Ongoing Little problems

  1. Copy paste from Eclipse doesn’t work.  You have to go through textedit.
  2. Postgres uses shift arrow key to select a line.  I wish Apple apps would all use the same convention.

Resources

  • http://developer.apple.com/internet/opensource/postgres.html
  • http://zanshin.net/2009/09/07/installing-postgresql-on-mac-10-6-snow-leopard/ – except for the building from source parts this was useful

Tomcat

Given how many problems I had with Postgres, I decided to follow a tutorial for Tomcat.  This one was easy to understand.  I know enough about the Mac to understand what the sudo is for (to be an admin.)  And the rest is pure UNIX – permissions, making a symbolic link, etc.
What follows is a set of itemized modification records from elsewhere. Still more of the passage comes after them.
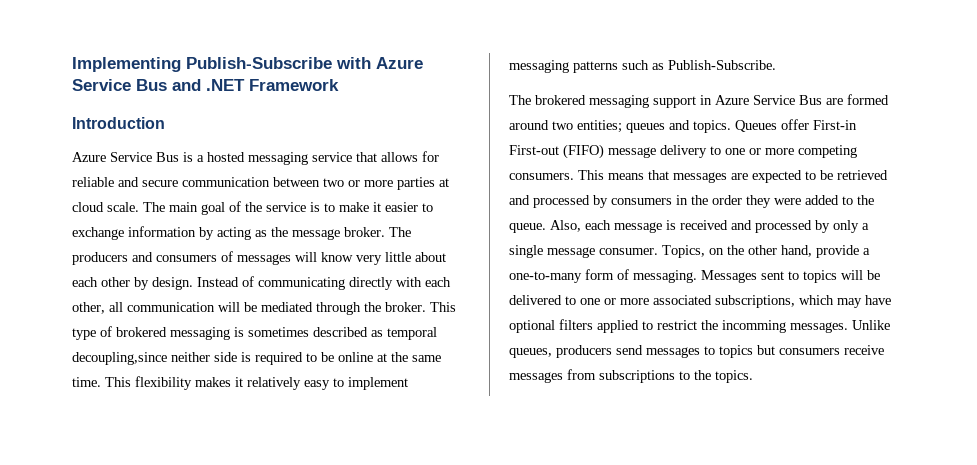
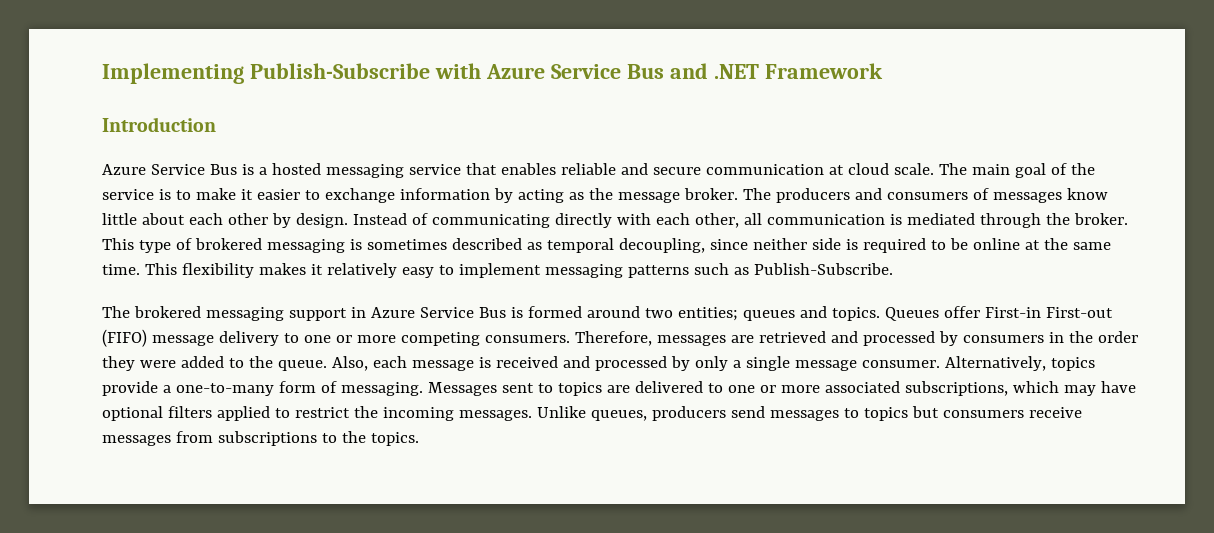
[381,151,439,162] allows for -> [500,163,556,175] enables
[273,177,435,190] between two or more parties -> (824, 169) none
[295,252,382,265] will know very -> [1066,188,1108,200] know
[218,302,257,312] will be -> [889,214,902,225] is
[72,352,167,365] decoupling,since -> [618,238,748,253] decoupling, since
[826,98,843,105] are -> [510,307,523,318] is
[578,170,833,183] This means that messages are expected to be -> [574,331,754,346] Therefore, messages are
[662,245,812,258] Topics, on the other hand, -> [944,356,1095,371] Alternatively, topics
[841,270,880,280] will be -> [606,385,630,393] are
[722,320,786,333] incomming -> [382,407,454,421] incoming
virtualbox between mac lion and ubuntu

I installed VirtualBox a few weeks ago.   A few wrinkles when actually using it.

Copy/paste

By default, you can’t copy/paste between your Mac and VirtualBox VM machine.  It’s easy to enable though:

  1. Devices > Install Guest Addons
  2. Wait a few minutes for a terminal window to open and install
  3. When prompted, press return to close terminal window
  4. Restart the VM
  5. Now copy and paste works naturally.
Keyboard shortcuts
On the Mac, you use command c to copy and on Ubuntu you use ctrl c.  It was a bit annoying to switch between the two frequently.  I don’t really have a good way of dealing with this other than press command c and wonder why nothing happens.  Ideas?
Command tab
I’m big on command tab.  The problem is that Virtualbox eats/disables it.  Which means every time I switched from my browser or Open Office to the VirtualBox install, it was awkward to get back.  I would up solving this by creating three desktops on Lion (spaces.)  One was VirtualBox Ubuntu Linux.  The second was the Open Office document with the book I was technical proofreading (Well Grounded Java Developer.)  The third was my browser/finder windows/etc.  This was helpful.  It let me three finger swipe as I was reading and command tab for the “little swaps” within my main desktop.  This fit my mental model well.  The only thing I didn’t like was that I had to put Open Office back in desktop #2 each time I opened a new chapter.